RAST uses a device that locks a hovering helicopter onto a trolley and then guides it to the ship’s hangar but it must stay secured to track plates due to rough waves and high winds at sea, according to DOJ. And that’s why RAST systems require a specific type of steel that offers strength, corrosion protection and ruggedness.

“The settlement announced today resolves allegations that Indal, without informing the Navy, knowingly substituted a different, less expensive type of steel in numerous RAST system track plates delivered to the Navy,” according to the DOJ release.

The settlement agreement provided to Navy Times highlighted two contracts that ran between 1996–2004 and 2004–2006 that allegedly involved substandard steel.
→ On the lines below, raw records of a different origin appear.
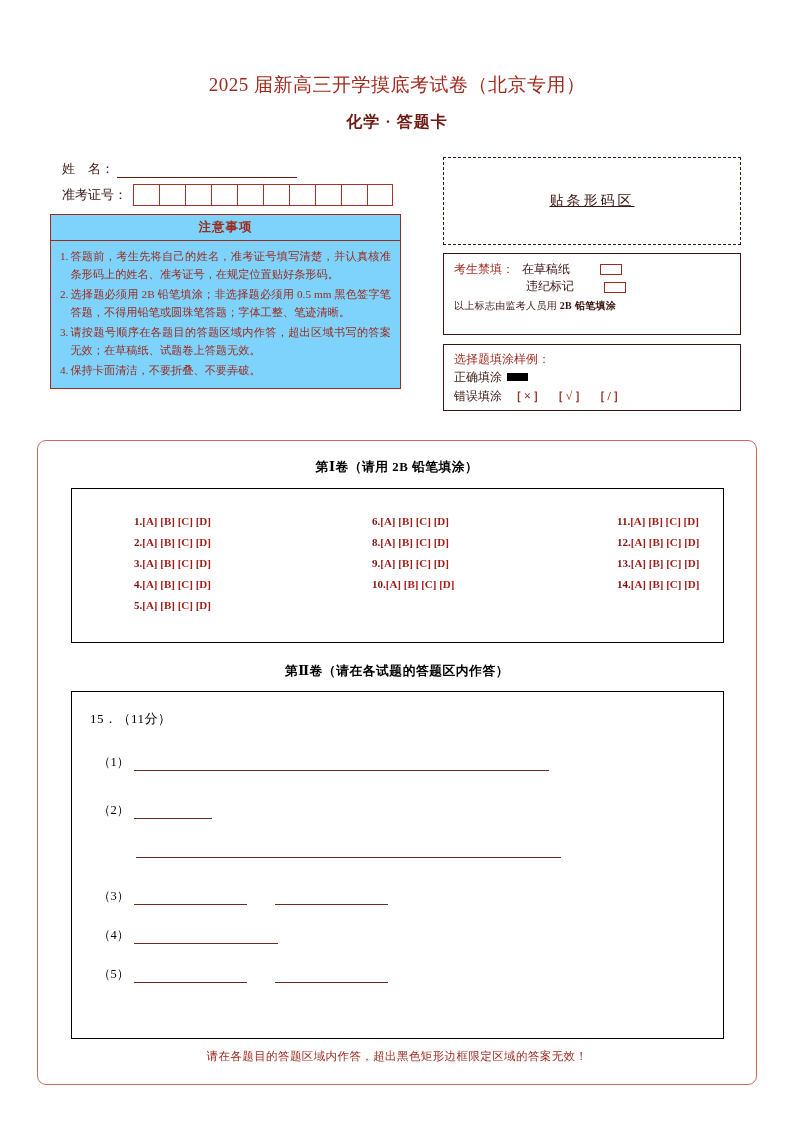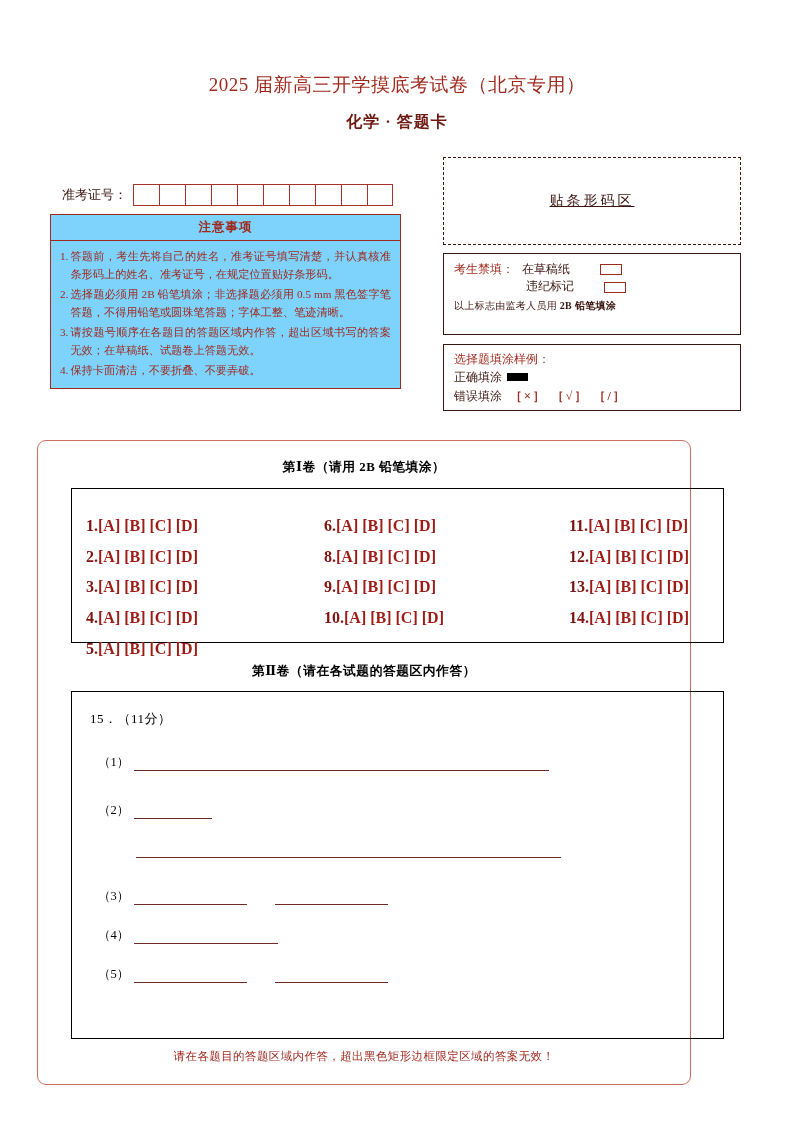"姓 名：" div.name-row { html: none -> <div> <span>姓 名：</span> <span></span> </div> }
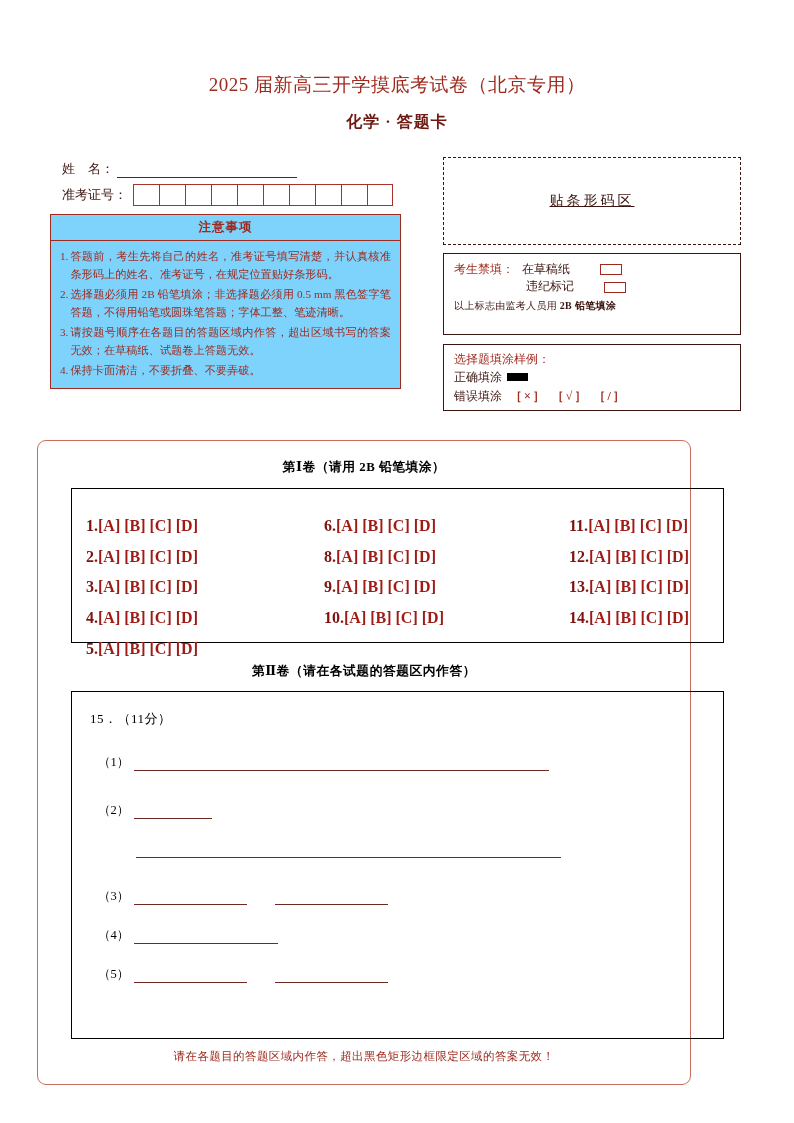"第Ⅰ卷（请用 2B 铅笔填涂）" .red-frame { width: 654px -> 720px }
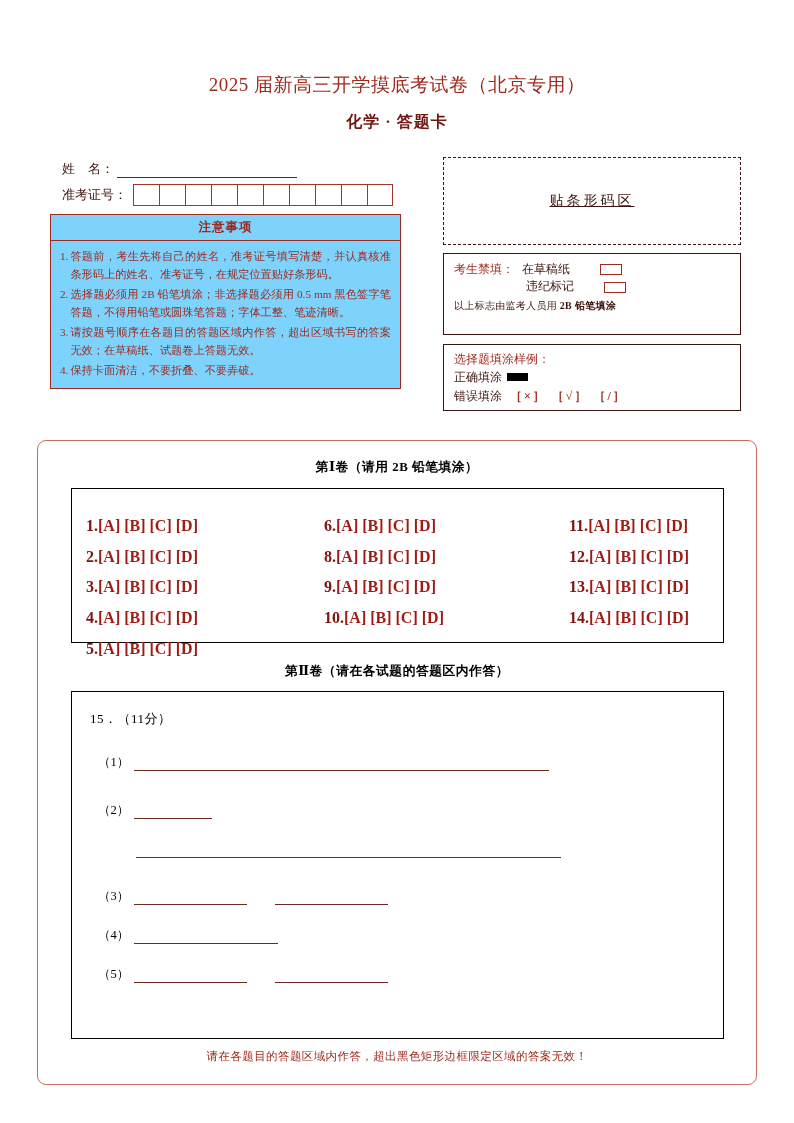"1.[A] [B] [C] [D]" .bubble-row { font-size: 16px -> 11px; margin-left: none -> 48px }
The federal government paid the company about $83.4 million over several years, according to the online Federal Procurement Data System database.

Jim Ryan — a spokesman with Curtiss-Wright Defense Solutions, Indal’s parent company — said the two contracts were performed "well before” Curtiss-Wright bought the firm.

Curtiss-Wright acquired Indal in 2015, according to the company’s website.

Ryan said the DOJ allegations never proved any law breaking or fraud "or that we put the safety of any of our armed forces at risk, as implied by their press release.”

“At the end of the day, we wanted to put this long-standing issue to rest, as did the DOJ,” Ryan added. “We settled this case to avoid the potential cost of litigation and disruption to the business.”

The Naval Criminal Investigative Service began its Indal probe in 2013 after being told by an unnamed source that RAST systems on Navy warships were manufactured with “substandard materials that did not conform to contract requirements” from the mid-1980s to 2012, according to agency spokesman Ed Buice.

In the settlement announcement, NCIS special agent in charge added that fraud “is never a victimless crime.”

“This case of using inferior materials damaged the readiness of U.S. forces. The victims are not just our men and women in uniform, but all American taxpayers.”

Naval Air Systems Command officials did not respond to Navy Times questions about whether the steel used in the RAST system affected warship operations.

Geoff is the editor of Navy Times, but he still loves writing stories. He covered Iraq and Afghanistan extensively and was a reporter at the Chicago Tribune. He welcomes any and all kinds of tips at geoffz@militarytimes.com.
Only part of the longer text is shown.